莉莉絲拉了拉帽檐,她拍了拍珍妮的肩膀,跳到地上:「好啦,珍妮寶寶,媽媽要回巫族了,自己好好生活,記得不要給陌生人開門哦~」
珍妮嘴角抽搐:「媽,我今年都三百九十六歲了……」
然而不等珍妮說完,莉莉絲已經召喚出飛天掃帚,坐上掃帚瞬間起飛。
珍妮則站了起來,拍了拍後背,嘆了口氣。
哎,她怎麼還不死呢?
早知道當年社牛那會,就不哭著喊著硬是把宅女莉莉絲背出家門陪她玩了。
現在好了,真就要當坐騎當到死了。
珍妮:我當初到底為什麼這麼幹啊?
人甚至無法共情曾經的自己。
此時的莉莉絲正在趕回巫族的路上,她感慨:「哎,真是老了,現在的年輕人一個個都玩這麼大,希望能苟過這一次吧……」
死了也無妨,反正她活夠本了。
——
葉凌月抬頭,看著遠處亮起的紅光,再聯想到系統警告說的巫之塔。
她汗流浹背了。
自從她遊戲降臨第一天,她砍爛了小櫻花的高塔,她就跟塔槓上了。
剛從那個奇怪村落的高塔里死裡逃生,轉眼就落入巫之塔。
難道這就是傳說中的詛咒嗎?
葉凌月陷入沉思。
而三大魔女已經徹底坐不住了。
芙芙拉飛去查看巫之塔,奈奈茵和璐璐婭則飛了下來,二人被決鬥屏障阻隔在外,只能站在外面。
璐璐婭厲聲質問:「萊佩溫,你做了什麼!?」
萊佩溫晃晃悠悠站了起來,她冷笑一聲,眼中全是暴戾的瘋狂:「我做了什麼?我不過是想拿回屬於我的東西。
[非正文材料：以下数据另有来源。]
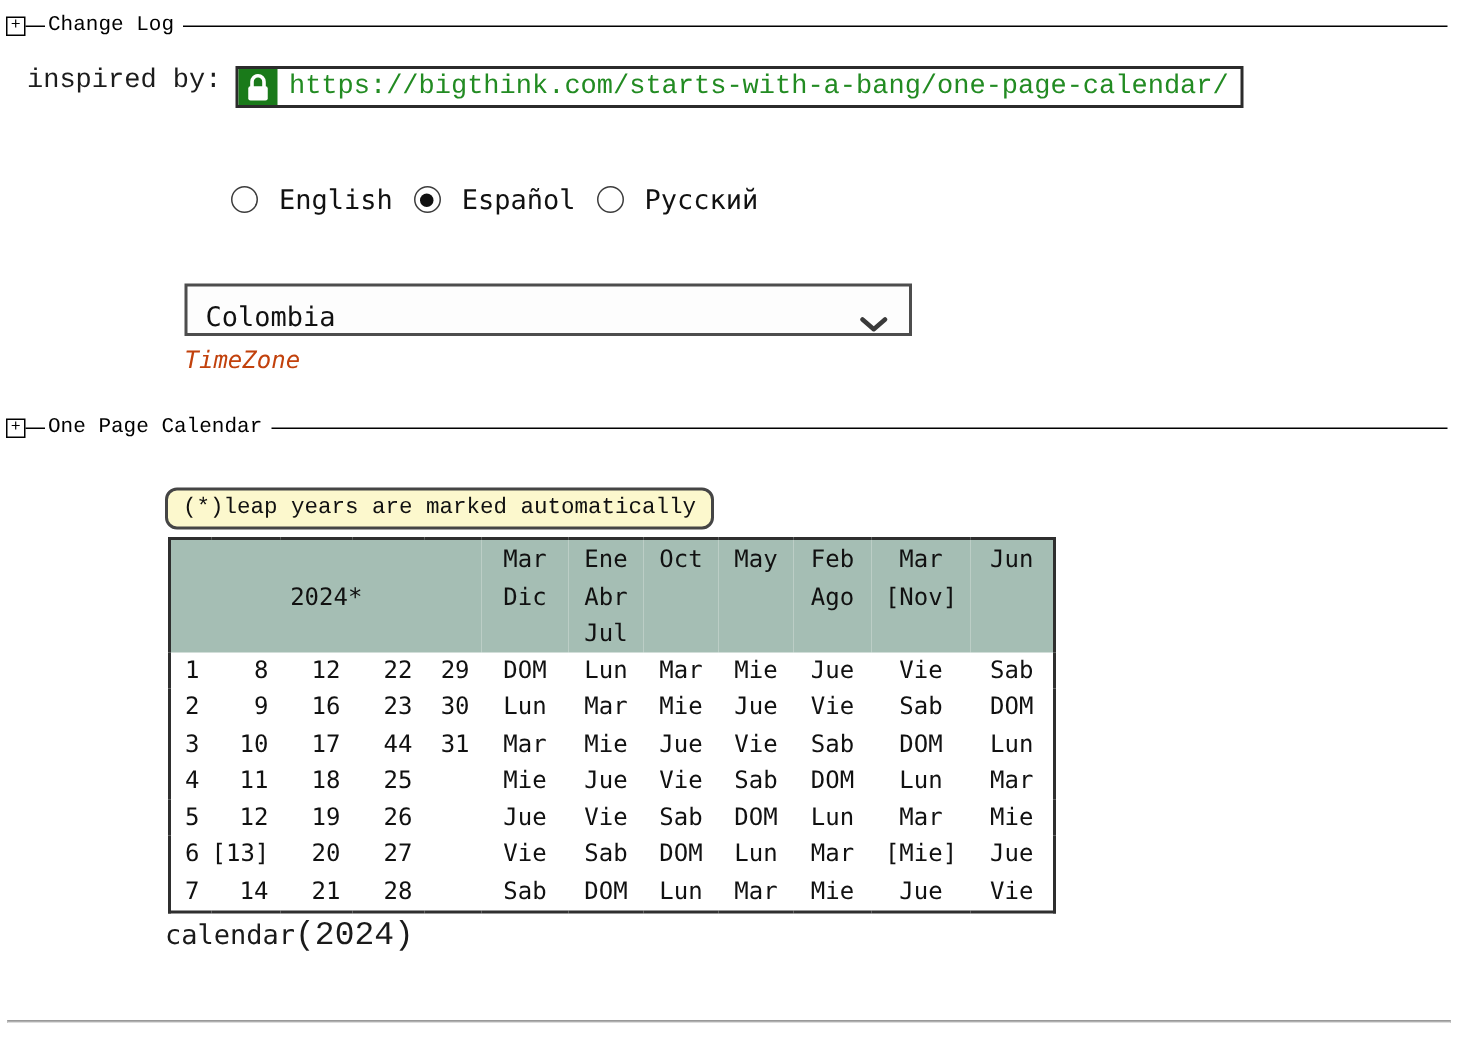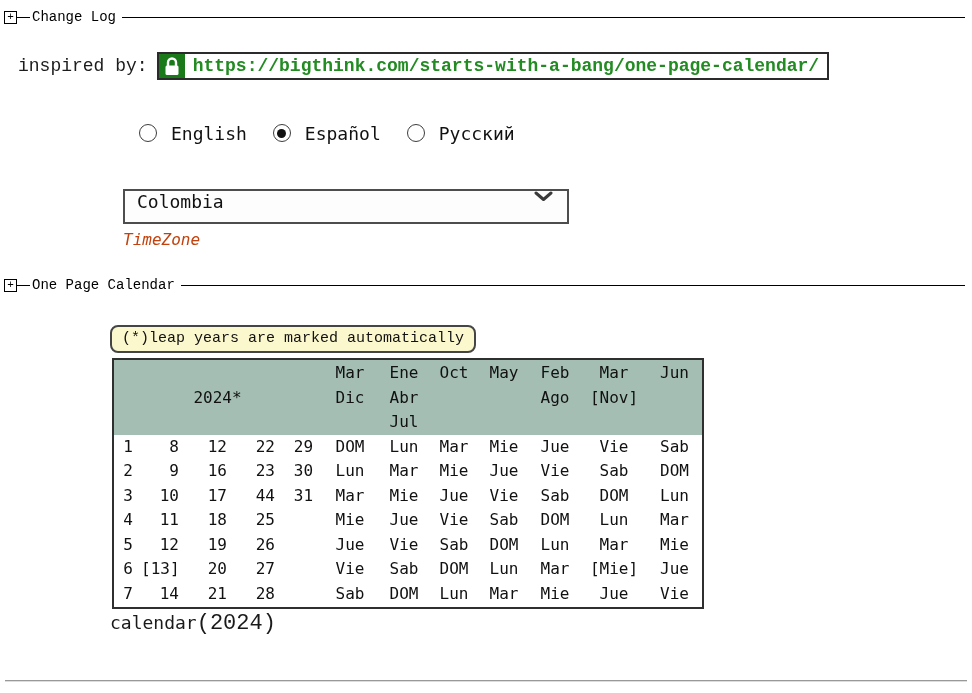--- a/index.html
+++ b/index.html
@@ -28,7 +28,7 @@
   
   .inspired-row {
     position:absolute; top:44px; left:18px; height:44px;
-    display:flex; align-items:center; gap:9px;
+    display:flex; gap:9px;
   }
   .inspired-label {
     font-family:"Liberation Mono", monospace; font-size:18px; color:#1c1c1c;

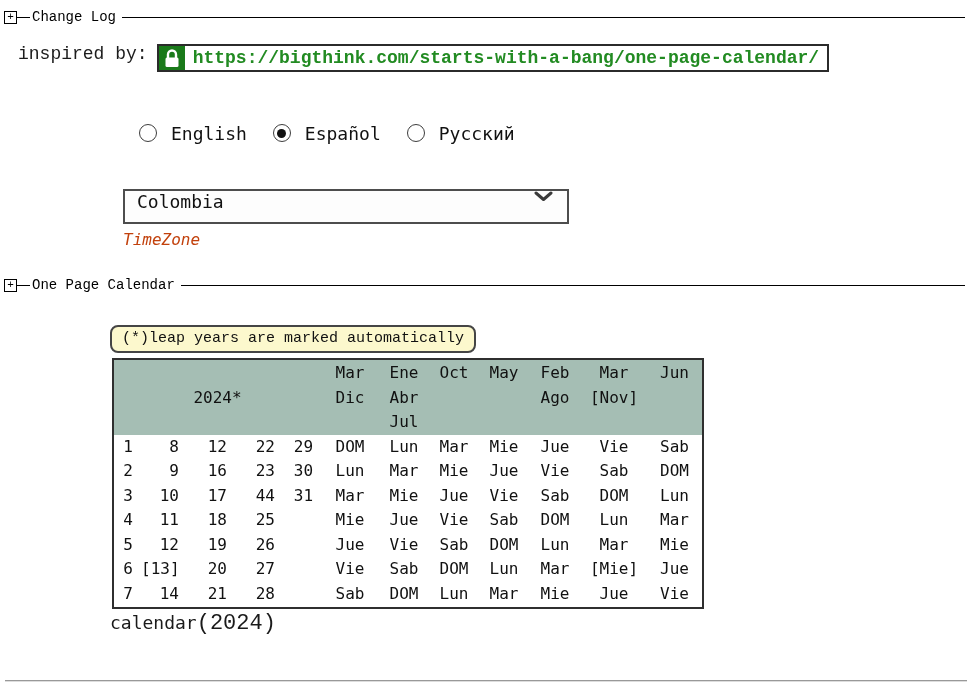--- a/index.html
+++ b/index.html
@@ -131,7 +131,7 @@
           <rect x="1.5" y="8.5" width="13" height="9.5" rx="1.5" fill="#fff"></rect>
         </svg>
       </span>
-      <a href="#" class="url-text" style="color: rgb(34, 139, 34); font-weight: bold;">https://bigthink.com/starts-with-a-bang/one-page-calendar/</a>
+      <a href="#" class="url-text" style="color: rgb(34, 139, 34);">https://bigthink.com/starts-with-a-bang/one-page-calendar/</a>
     </div>
   </div>
 

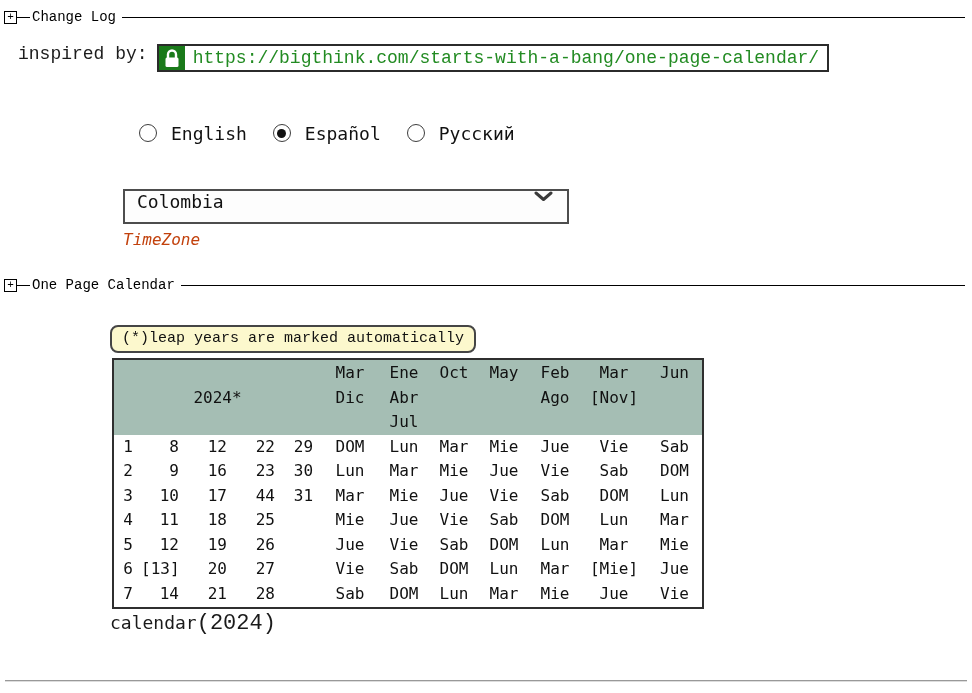--- a/index.html
+++ b/index.html
@@ -50,8 +50,8 @@
 
   
   .radio-row {
-    position:absolute; top:121px; left:139px; height:24px;
-    display:flex; align-items:center; gap:26px;
+    position:absolute; top:121px; left:154px; height:24px;
+    display:flex; align-items:center; gap:14px;
   }
   .radio-item { display:flex; align-items:center; gap:14px; cursor:pointer; }
   .radio-circle {

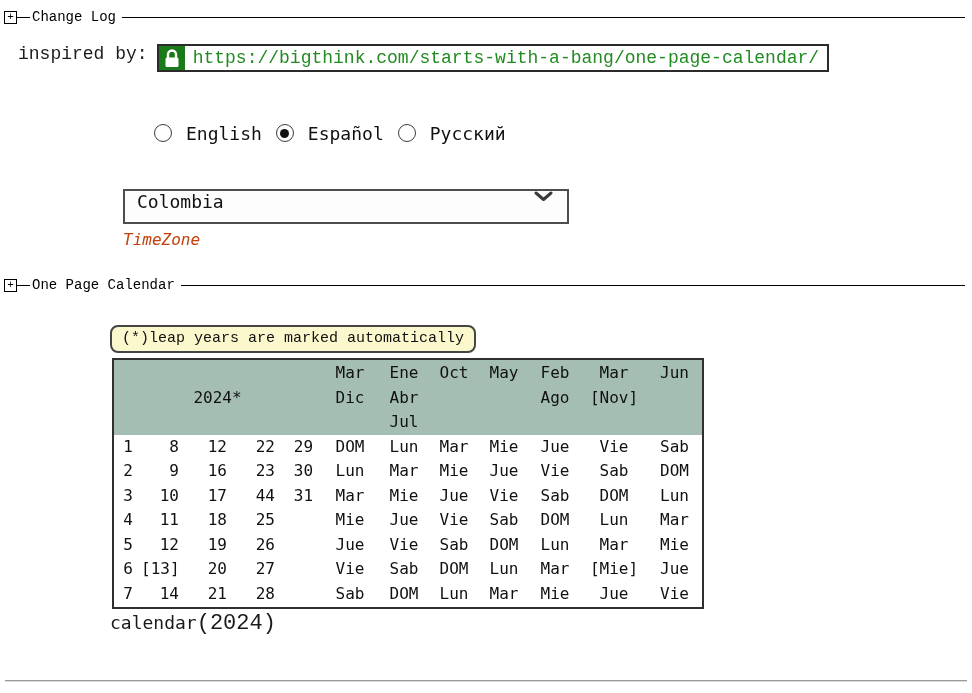--- a/index.html
+++ b/index.html
@@ -65,9 +65,9 @@
 
   
   .dropdown {
-    position:absolute; top:189px; left:123px; width:446px; height:35px;
+    position:absolute; top:189px; left:123px; width:485px; height:35px;
     border:2px solid #4d4d4d; background:#fdfdfd;
-    display:flex; align-items:flex-start; padding:0 14px 0 12px;
+    display:flex; align-items:flex-end; padding:0 14px 0 12px;
     font-size:18px; cursor:pointer;
   }
   .dropdown .dd-value { flex:1 1 auto; }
」
「你!和你!以及那群沒來的魔女!」萊佩溫伸手指著奈奈茵和璐璐婭,她嗤笑一聲,「你們都該死!」
「我為巫族付出了一切!當年的災難,如果不是我,巫族早沒了!」
「也是那一次,我失去了我的女兒和生育力!我為了巫族付出了一切!憑什麼!憑什麼!只因為我僅剩下的孩子是個男孩,就要剝奪繼承權!!!」
萊佩溫說到一半,直指葉凌月質問:「皇室剩下的王血擁有者,有誰!我問你們有誰貢獻比我大!?」
「我犧牲了這麼多,王位順延給我的子嗣不應該嗎!憑什麼她一出現就要我讓出王位!!!」
「我付出了這麼多,你們卻都想把我拉下去!憑什麼!憑什麼!!憑什麼巫族跟人族不一樣!憑什麼人族是繼承制,巫族不是!?」
萊佩溫劇烈喘息,因為情緒過於激動,咳出大片血沫。